** Data for review **
* * *

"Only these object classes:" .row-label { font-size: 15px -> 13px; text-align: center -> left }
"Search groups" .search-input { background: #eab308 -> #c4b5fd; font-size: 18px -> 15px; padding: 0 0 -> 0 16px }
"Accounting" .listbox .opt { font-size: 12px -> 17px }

* * *

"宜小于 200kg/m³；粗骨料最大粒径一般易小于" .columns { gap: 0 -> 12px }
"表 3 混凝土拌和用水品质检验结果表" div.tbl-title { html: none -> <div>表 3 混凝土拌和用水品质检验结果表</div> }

* * *

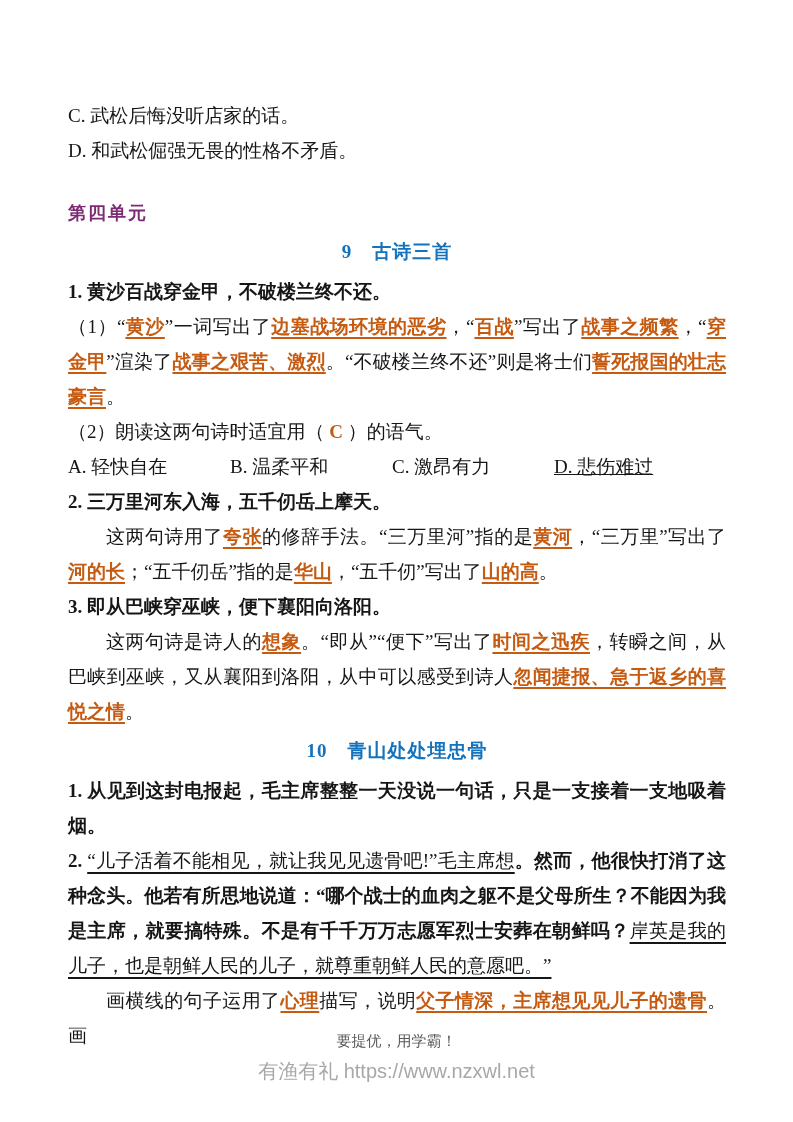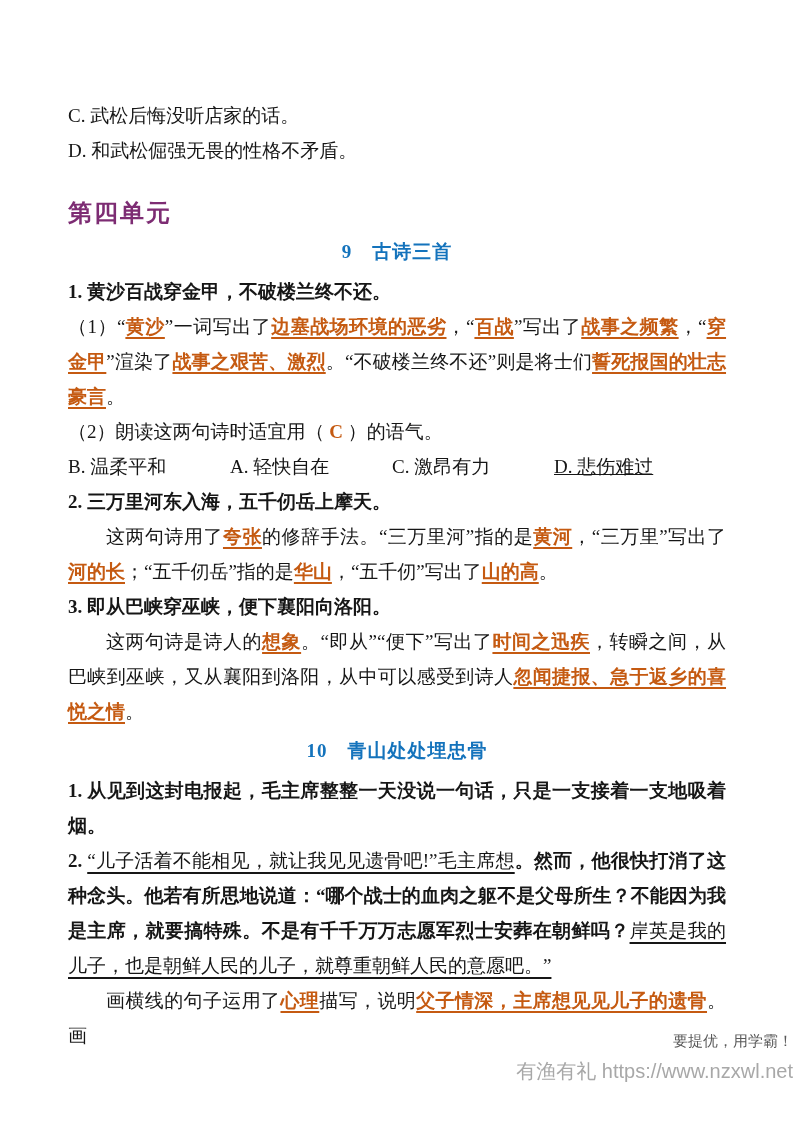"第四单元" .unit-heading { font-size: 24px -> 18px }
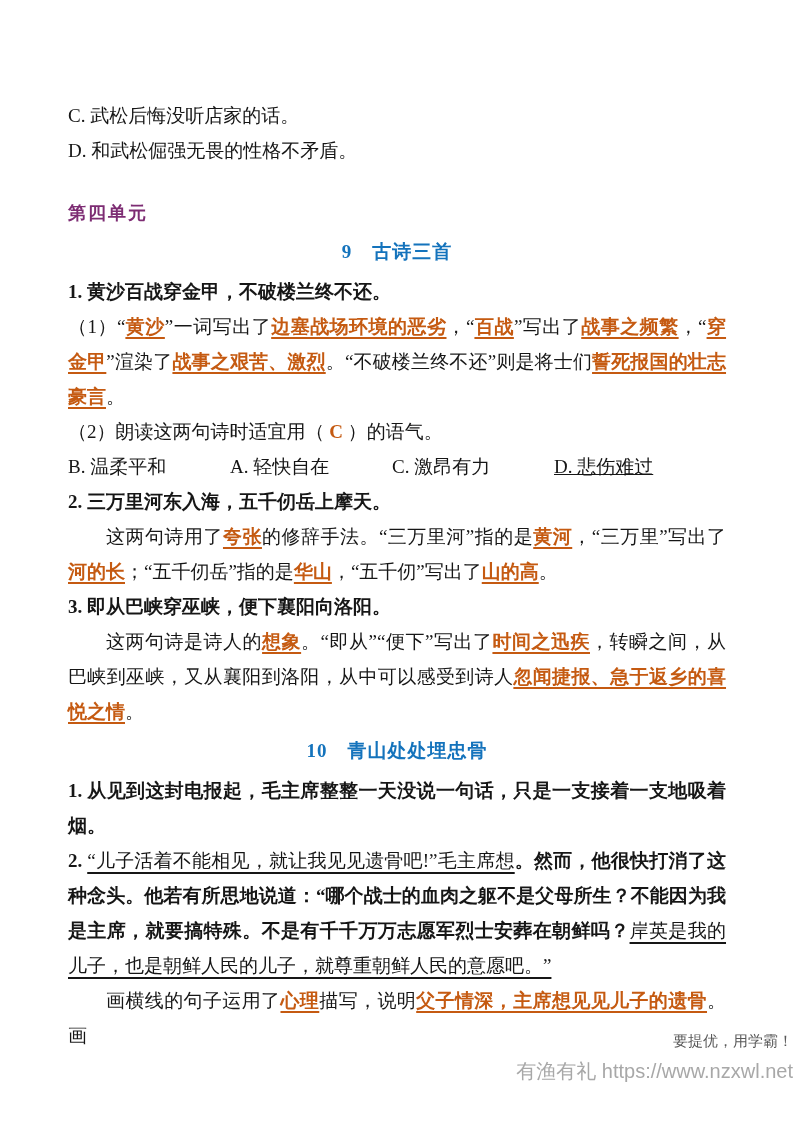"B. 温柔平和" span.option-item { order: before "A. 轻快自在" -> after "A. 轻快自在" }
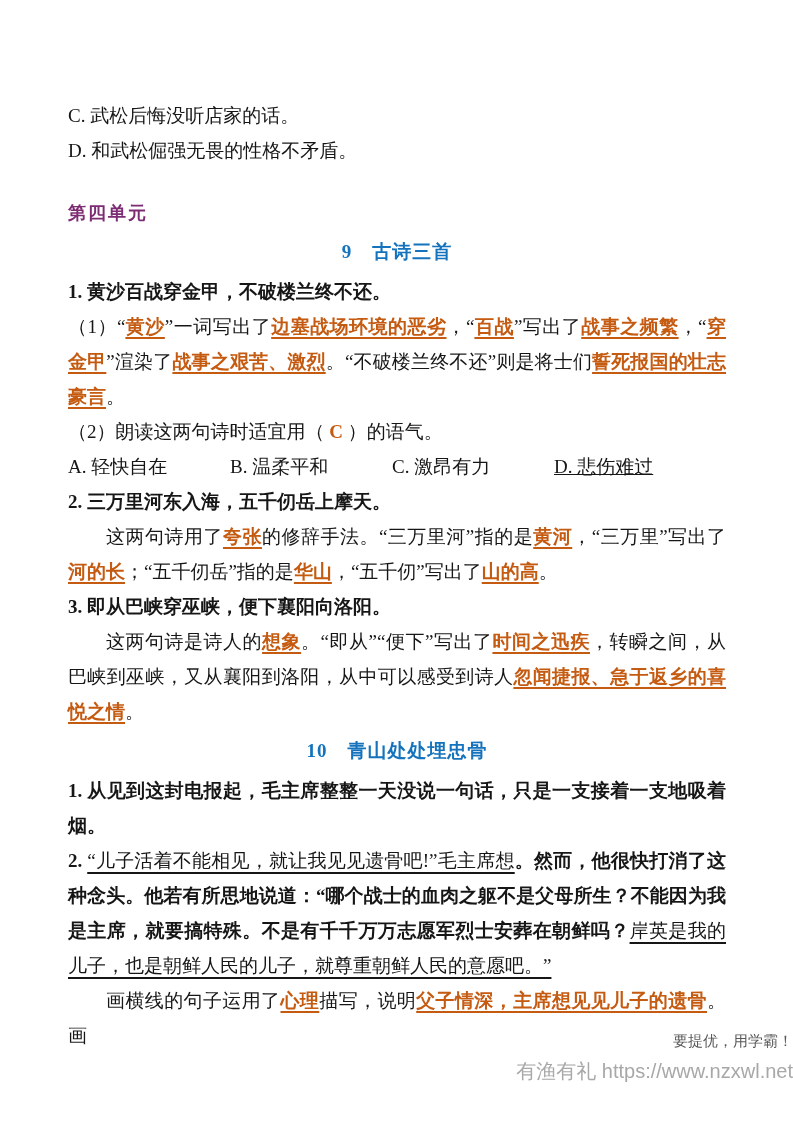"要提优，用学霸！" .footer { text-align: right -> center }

* * *

** What is required **
Extract from the records above the lines from the one containing "font-size: 15px ->" to the one containing "font-size: 12px ->", both lines included, exactly as they appear and with nothing else.

** Response to this task **
"Only these object classes:" .row-label { font-size: 15px -> 13px; text-align: center -> left }
"Search groups" .search-input { background: #eab308 -> #c4b5fd; font-size: 18px -> 15px; padding: 0 0 -> 0 16px }
"Accounting" .listbox .opt { font-size: 12px -> 17px }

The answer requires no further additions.